Он опять устроился за большим обеденным столом, зацепил страницы в том месте, где торчала закладка. Теперь справа лежал листок бумаги, куда он записывал возникавшие вопросы…


«…В южных и северных районах Города еще раздавалась стрельба, а в промышленной части уже было тихо. И мы поначалу решили, что там теперь немцы. Послали к «Сельмашу» разведку. Выяснилось — ничейный. И мы двинулись туда. Разбитые цеха завода, склады, подстанция, рухнувший корпус заводоуправления, бункерные помещения, подсобные постройки, котлован, где до войны начали строительство нового цеха, штабели кирпича, швеллеров, коммуникационные тюбинги — все это годилось для удобного узла обороны. На флангах мы облюбовали (на правом для третьей роты) Дворец культуры «Стахановец», трехэтажный, сильно побитый, и прилегающие к нему обрушившиеся дома, а на левом для первой роты Гаджиева — насыпь узкоколейки, железнодорожный мост и вагонный парк, где торчало штук двадцать вагонов. Замкнули мы оборону четвертой ротой в районе здания городского театра.

…Немцы появились, когда на дальних концах Города стрельба почти утихла. Сперва сунулась их разведка — легкий танк и два мотоцикла с колясками. Ничего не подозревая, они ехали по середке улицы, не так загроможденной камнями обрушившихся зданий. Подбитый из ПТР, этот танк горел потом до рассвета. Ночью мы с Лущаком вышли поглядеть, подобрать автоматы убитых мотоциклистов, сожалели, что двоим удалось укатить. Одного мотоциклиста очередью из РПД вышвырнуло на кучу кирпича и штукатурки, он лежал, успев обхватить голову руками, второму пуля попала в шею, он запрокинулся в коляске, сползшая пилотка закрыла пол лица, видна была только черная дыра открытого от боли или ужаса рта и белели оскаленные зубы. Я забрал «шмайсеры», Лущак вытащил из-за голенищ убитых запасные обоймы. И мы ушли, чтоб подготовиться к завтрашней встрече.
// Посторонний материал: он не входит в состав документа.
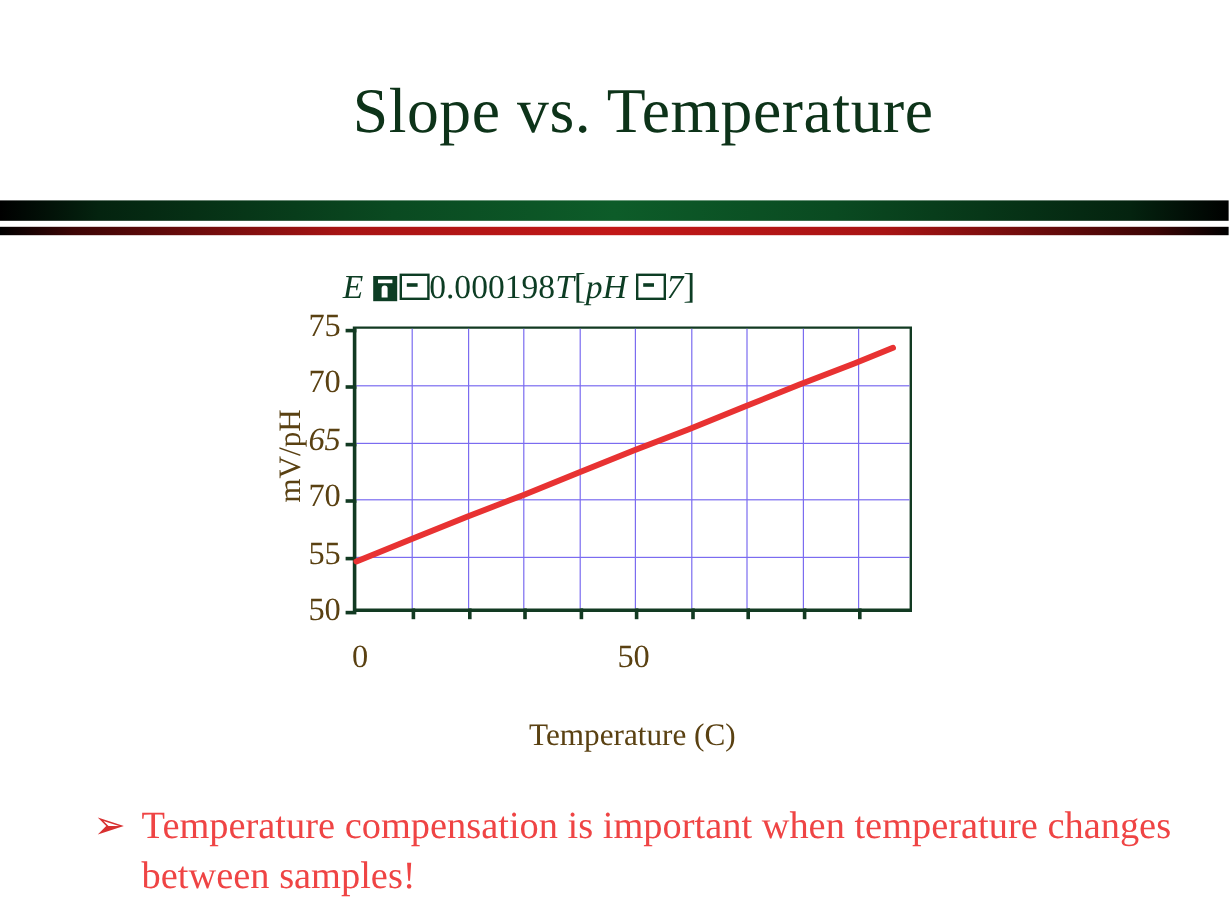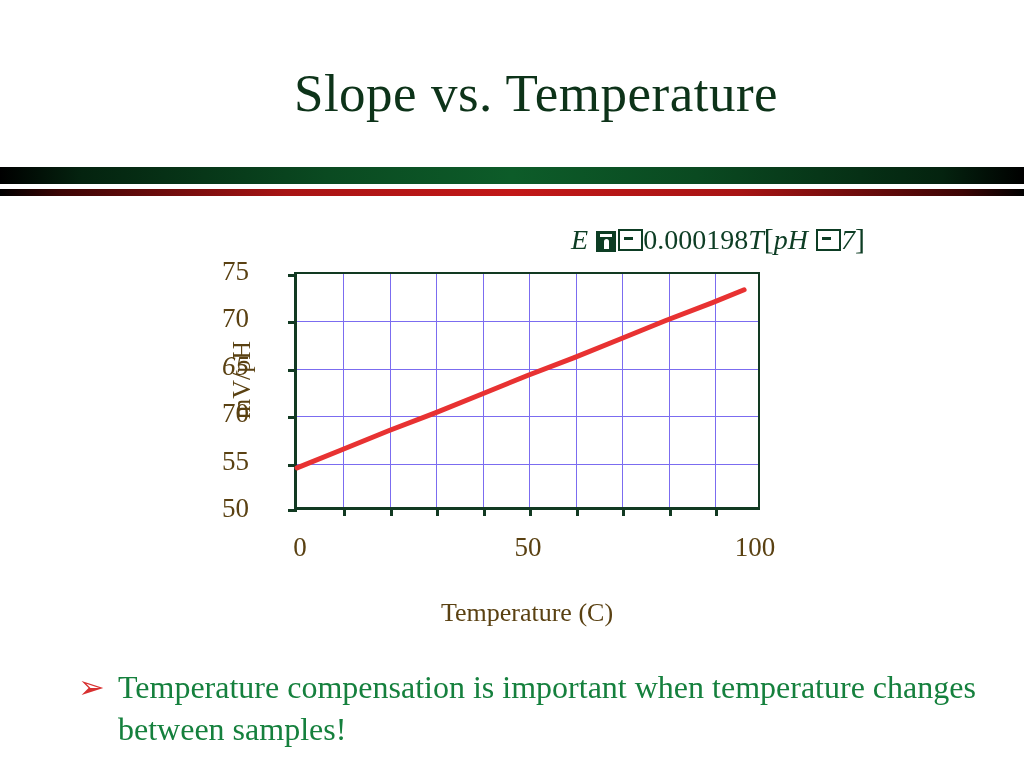"E 0.000198T[pH 7]" #chart-equation { text-align: right -> center }
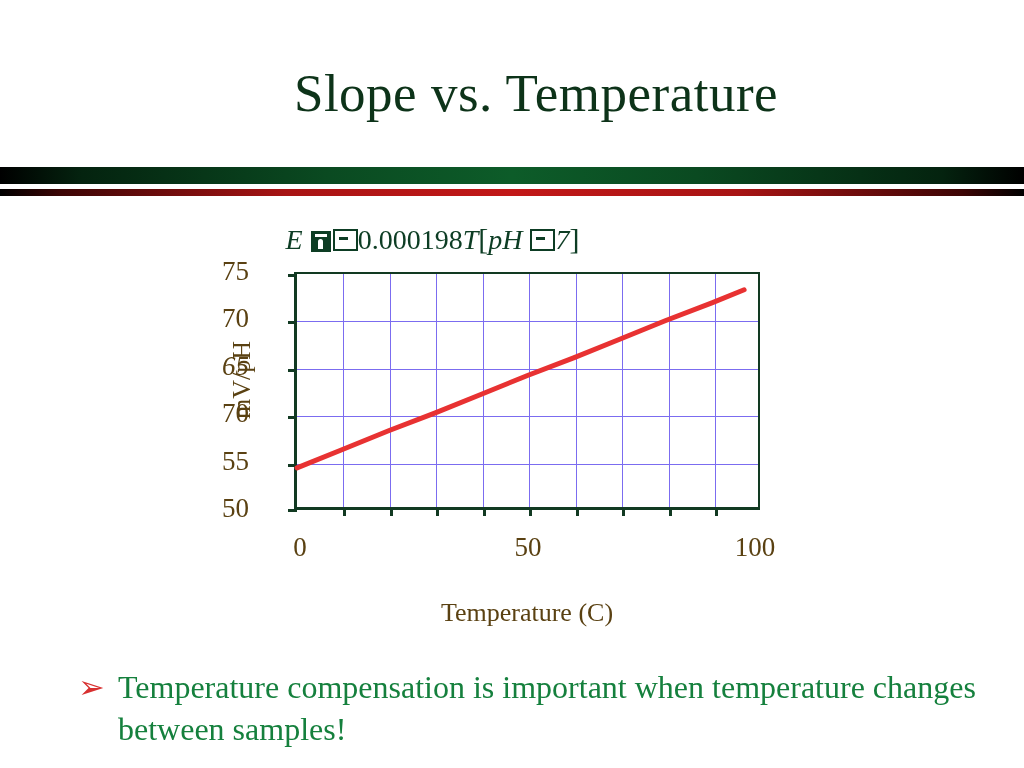"75" .ytick-label { text-align: none -> right }
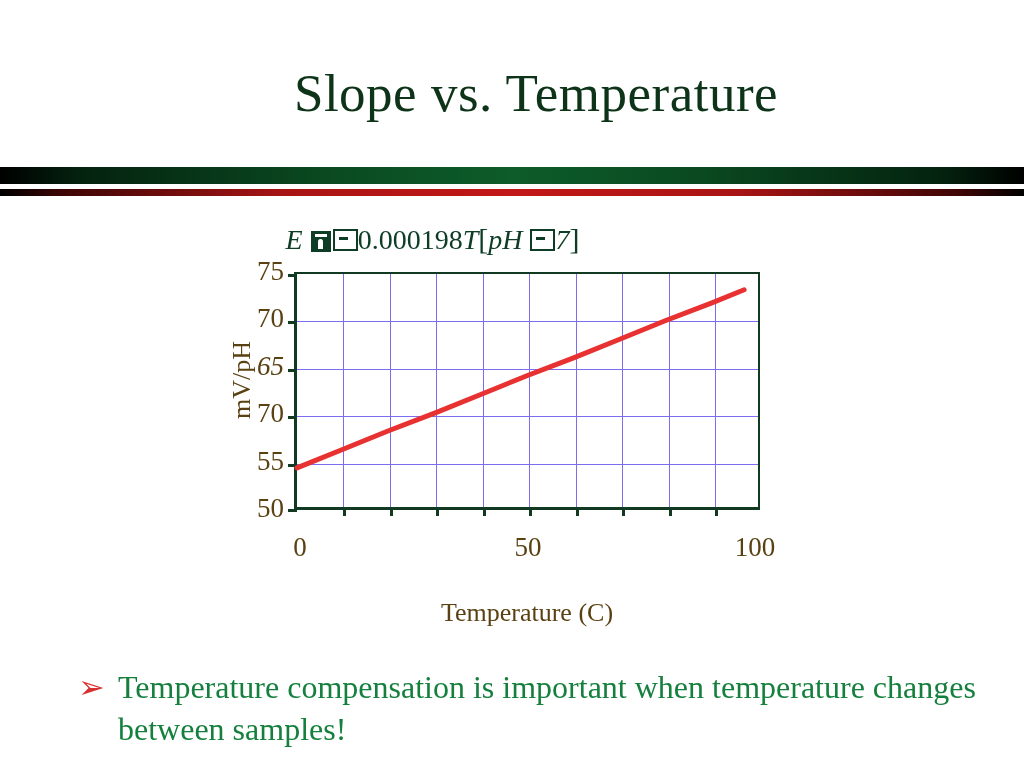"100" div.xtick-label { html: <div>100</div> -> none }
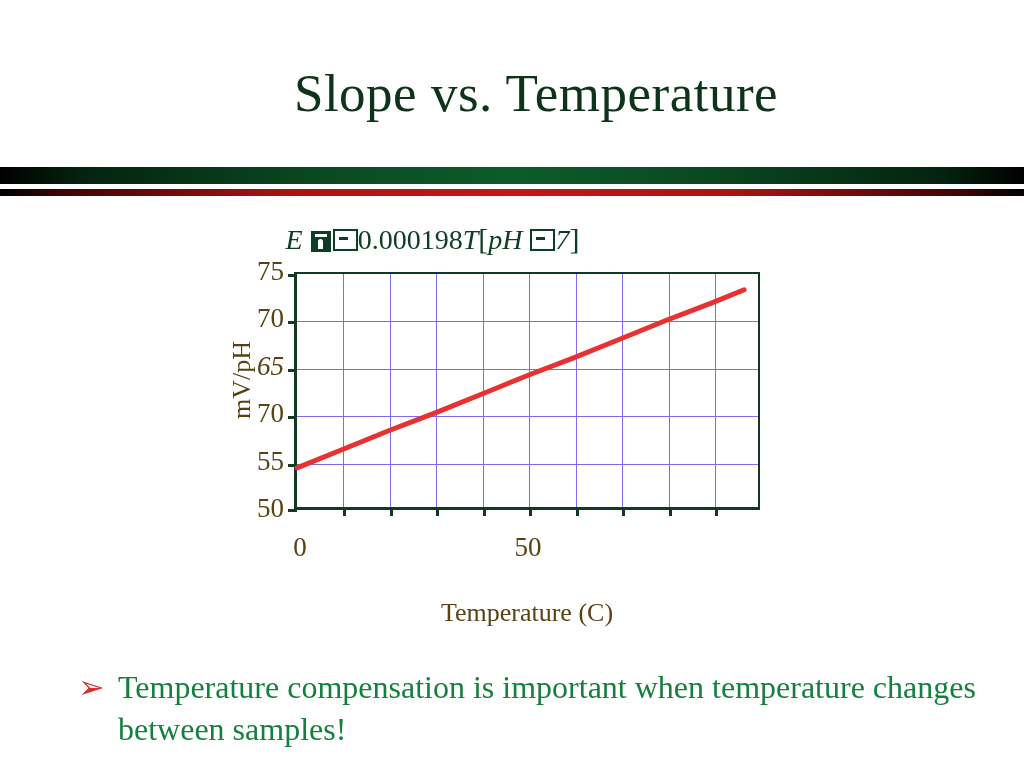"Temperature compensation is important" #bullet-text { color: #15803d -> #ef4444 }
Так и началось. Многосуточный ад. Немцы выжигали нас огнеметами, разрывы мин и снарядов слились в один долгий гул, в котором свиста пуль уже вроде и не слышали. С каждым днем убывали продукты. Особенно донимала жажда. Обшарили все цеха — сухо. Видимо, водокачку немцы взорвали. Остаток воды в трубах мы высосали. И по ночам шарили по руинам, искали трупы немцев, чтоб снять с них фляги. Потери мы несли большие. Но хоронить было негде: кругом завалы обвалившихся зданий, кирпич, стропила. Долбить сухую землю было некогда да и невозможно головы поднять. Пытались по ночам, но на любой стук лома или лопаты, когда рыли яму в полштыка, чтоб хотя бы засыпать мертвецов, немцы начинали швырять ракеты и чесать из пулеметов по звуку. Случалось, пока рыли могилку для трех-четырех, тут же добавлялся еще один покойник. Раненых старались перетащить в подвал Дворца культуры к военфельдшеру Левину. От его санроты почти никого не осталось — большинство людей я забрал в строй.